The Testimator: Significance Day

A few more thoughts on JSM, from the Wednesday sessions:

I enjoyed the discussion on the US Supreme Court’s ruling regarding statistical significance. Some more details of the case are here.
In short, the company Matrixx claimed they did not need to tell investors about certain safety reports, since those results did not reach statistical significance. Matrixx essentially suggested that there should be a “bright line rule” that only statistically-significant results need to be reported.
However, the Supreme Court ruled against this view: All of the discussants seemed to agree that the Supreme Court made the right call in saying that statistical significance is not irrelevant, but we have to consider “the totality of the evidence.” That’s good advice for us all, in any context!

In particular, Jay Kadane and Don Rubin did not prepare slides and simply spoke well, which was a nice change of presentation style from most other sessions. Rubin brought up the fact that the p-value is not a property solely of the data, but also of the null hypothesis, test statistics, covariate selection, etc. So even if the court wanted a bright-line rule of this sort, how could they specify one in sufficient detail?
For that matter, while wider confidence intervals are more conservative
when trying to showing superiority of one drug over another, there are safety situations where narrower confidence intervals are actually the more conservative ones but “everyone still screws it up.” And “nobody really knows how to do multiple comparisons right” for subgroup analysis to check if the drug is safe on all subgroups. So p-values are not a good substitute for human judgment on the “totality of the evidence”.

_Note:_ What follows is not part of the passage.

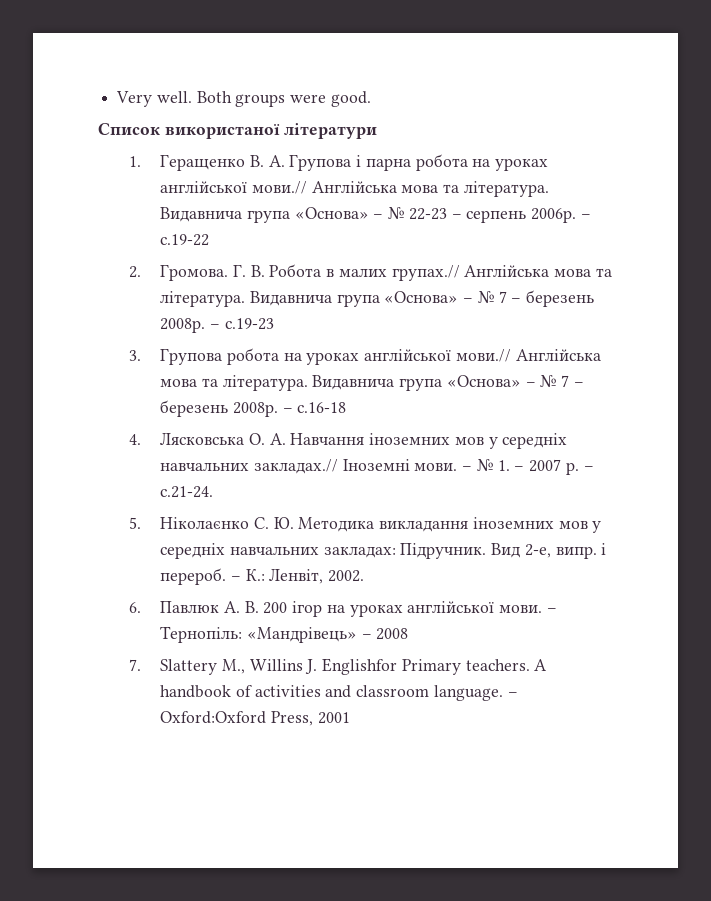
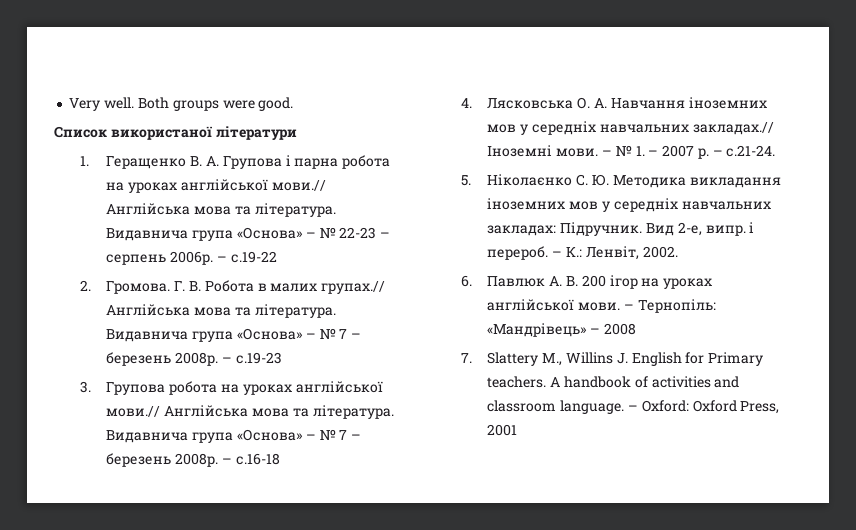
- 7. Slattery M., Willins J. Englishfor Primary teachers.
+ 7. Slattery M., Willins J. English for Primary teachers.
- – Oxford:Oxford Press, 2001
+ – Oxford: Oxford Press, 2001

I also enjoyed Rubin’s quote from Jerzy Neyman: “You’re getting misled by thinking that the mathematics is the statistics. It’s not.” This reminded me of David Cox’s earlier comments that statistics is about the concepts, not about the math. In the next session, Paul Velleman and Dick DeVeaux continued this theme by arguing that “statistics is science more than math.”
(I also love DeVeaux and Velleman’s 2008 Amstat News article on how “math is music; statistics is literature.” Of course Andrew Gelman presented his own views about stats vs. math on Sunday; and Perci Diaconis talked about the need for conceptually-unifying theory, rather than math-ier theory, at JSM 2010. See also recent discussion at The Statistics Forum. Clearly, defining “statistics” is a common theme lately!)

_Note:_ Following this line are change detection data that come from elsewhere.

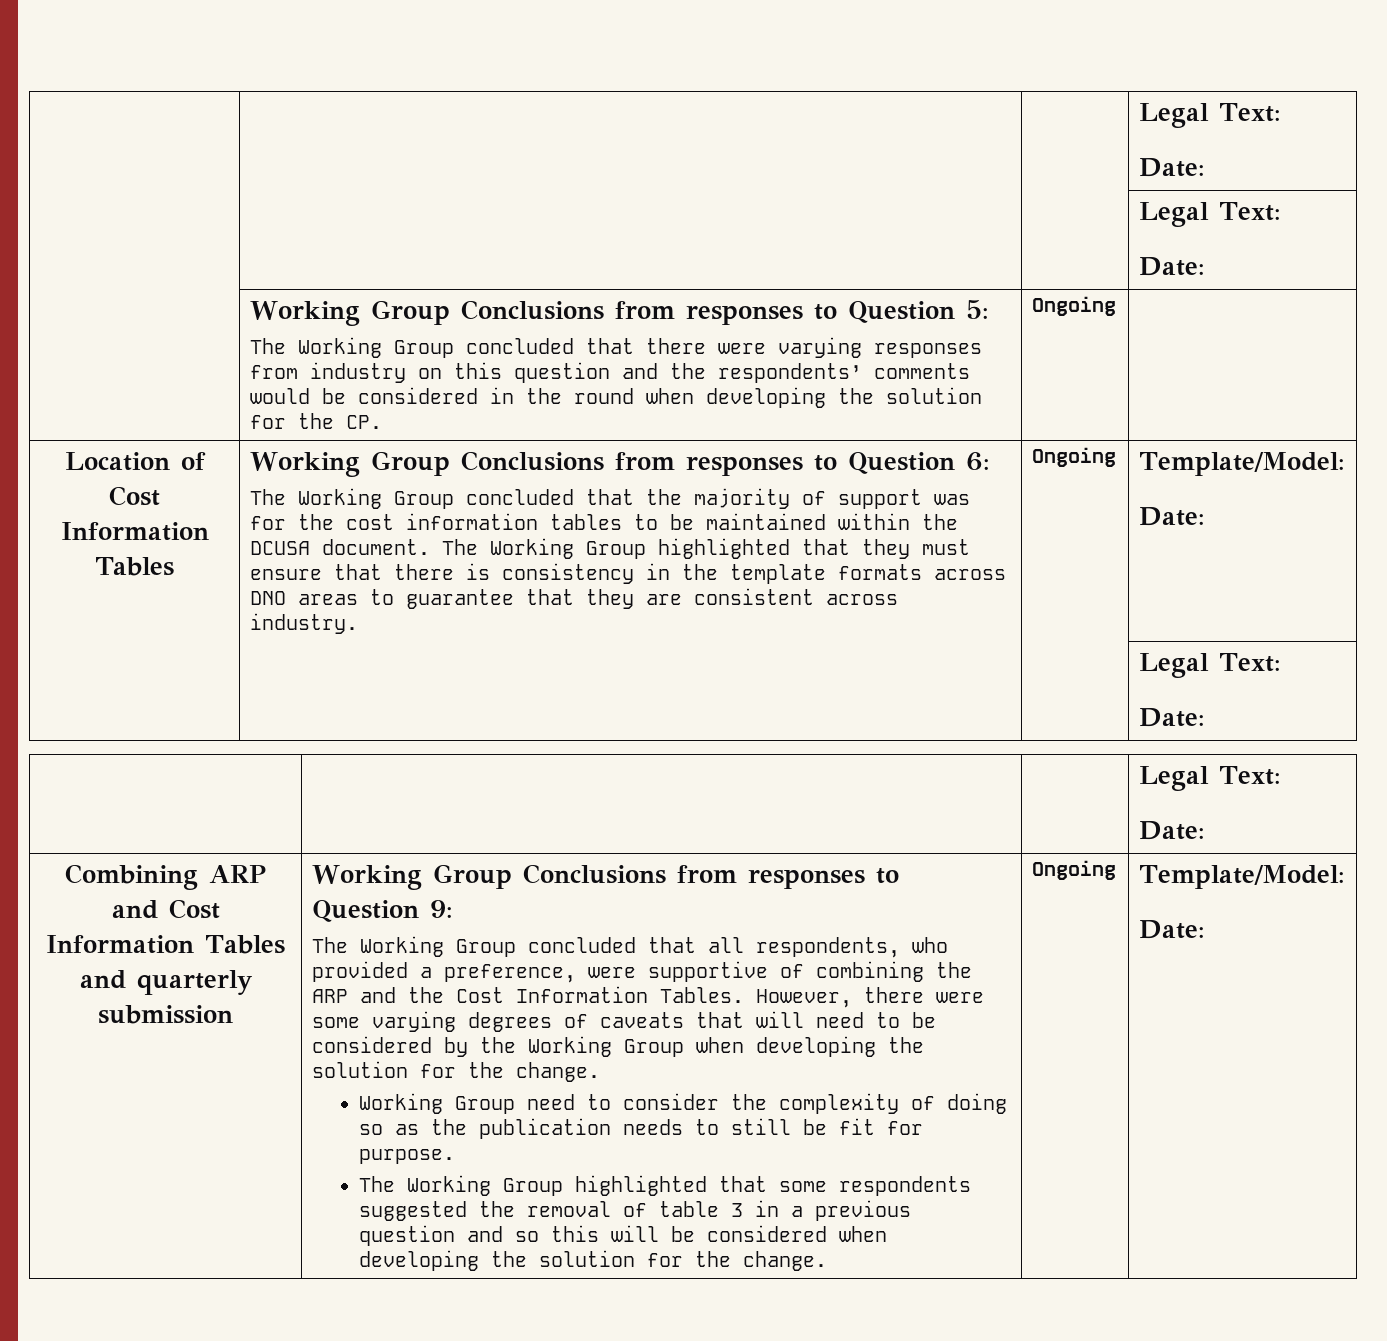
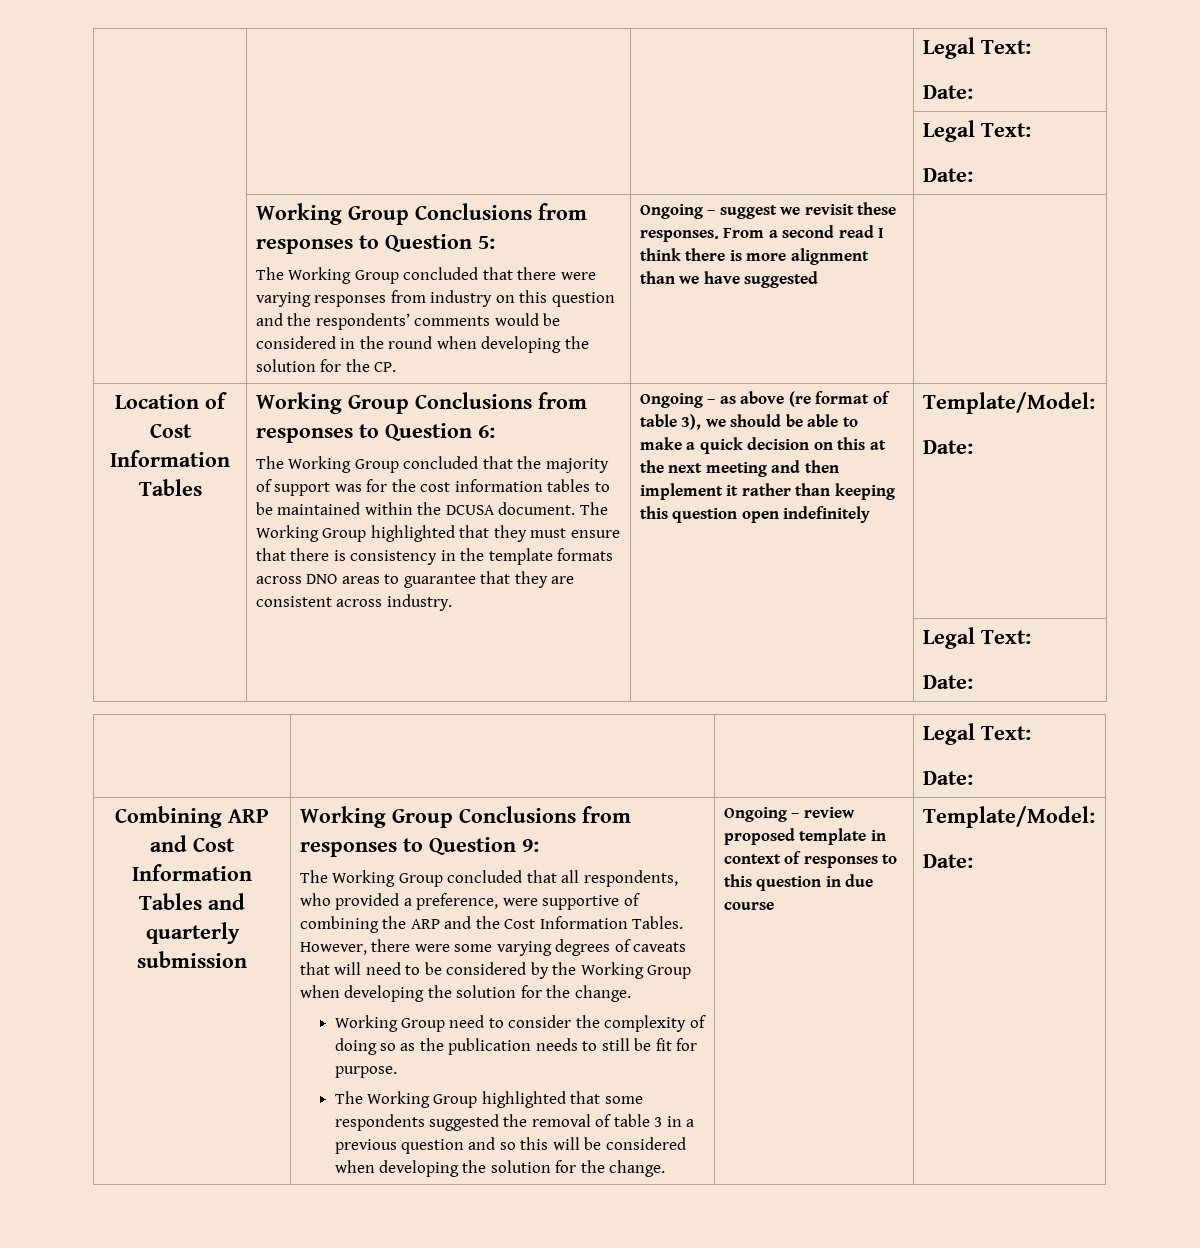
- The Working Group concluded that there were varying responses from industry on this question and the respondents’ comments would be considered in the round when developing the solution for the CP. | Ongoing
+ The Working Group concluded that there were varying responses from industry on this question and the respondents’ comments would be considered in the round when developing the solution for the CP. | Ongoing – suggest we revisit these responses. From a second read I think there is more alignment than we have suggested
- The Working Group highlighted that they must ensure that there is consistency in the template formats across DNO areas to guarantee that they are consistent across industry. | Ongoing
+ The Working Group highlighted that they must ensure that there is consistency in the template formats across DNO areas to guarantee that they are consistent across industry. | Ongoing – as above (re format of table 3), we should be able to make a quick decision on this at the next meeting and then implement it rather than keeping this question open indefinitely
- The Working Group highlighted that some respondents suggested the removal of table 3 in a previous question and so this will be considered when developing the solution for the change. | Ongoing
+ The Working Group highlighted that some respondents suggested the removal of table 3 in a previous question and so this will be considered when developing the solution for the change. | Ongoing – review proposed template in context of responses to this question in due course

In any case, Velleman presented a common popular telling of the history behind Student’s t test, and then proceeded to bust myths behind every major point in the story. Most of all, he argued that we commonly take the wrong lessons from the story. Perhaps it was not his result (the t-test) that should be taught so much as the computationally-intensive method he first used, which is an approach that’s easier to do nowadays and may be more pedagogically valuable.
I’m also jealous of Gosset’s title at Guinness: “Head Experimental Brewer” would look great on a resume 🙂

After their talks, I went to the session honoring Joe Sedransk in order to hear Rod Little and Don Malec talk about topics closer to my work projects. Little made a point about “inferential schizophrenia”: if you use direct survey estimates for large areas, and model-based estimates for small areas, your entire estimation philosophy jumps drastically at the arbitrary dividing line between “large” and “small.” Wouldn’t it be better to use a Bayesian approach that transitions smoothly, closely approaching the direct estimates for large areas and the model estimates in small areas?
Pfeffermann and Rao commented afterwards that they don’t feel things are as “schizophrenic” as Little claims, but are glad that Bayesians are now okay with measuring the frequentist properties of their procedures (and Little claimed that Bayesian models can often end up with better frequentist properties than classical models).

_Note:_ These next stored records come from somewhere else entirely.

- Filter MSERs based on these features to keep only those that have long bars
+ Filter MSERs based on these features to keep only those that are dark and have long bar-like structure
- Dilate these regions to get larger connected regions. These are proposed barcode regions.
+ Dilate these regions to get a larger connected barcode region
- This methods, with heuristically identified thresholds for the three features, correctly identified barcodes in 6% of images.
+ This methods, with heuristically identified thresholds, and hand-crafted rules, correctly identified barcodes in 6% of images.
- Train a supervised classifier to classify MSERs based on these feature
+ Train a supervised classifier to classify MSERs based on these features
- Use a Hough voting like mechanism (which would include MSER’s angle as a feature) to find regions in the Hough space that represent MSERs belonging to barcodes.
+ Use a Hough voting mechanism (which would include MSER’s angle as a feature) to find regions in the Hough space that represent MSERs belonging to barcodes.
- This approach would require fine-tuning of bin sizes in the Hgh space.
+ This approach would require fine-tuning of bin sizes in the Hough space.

In the afternoon, I sat in on Hadley Wickham’s talk about starting off statistics courses with graphical analysis.This less-intimidating approach lets beginners describe patterns right from the start.
He also commented that each new tool you introduce should be motivated by an actual problem where it’s needed: find an interesting question that is answered well by the new tool. In particular, when you combine a good dataset with an interesting question that’s well-answered by graphics, this gives students a good quick payoff for learning to program. Once they’re hooked, *then* you can move to the more abstract stuff.

Wickham grades students on their curiosity (what can we discover in this data?), skepticism (are we sure we’ve found a real pattern?), and organization (can we replicate and communicate this work well?). He provides practice drills to teach “muscle memory,” as well as many opportunities for mini-analyses to teach a good “disposition.”
This teaching philosophy reminds me a lot of Dan Meyer and Shawn Cornally’s approaches to teaching math (which I will post about separately sometime) (edit: which I have posted about elsewhere).
Wickham also collects interesting datasets, cleans them up, and posts them on Github along with his various R packages and tools including the excellent ggplot2.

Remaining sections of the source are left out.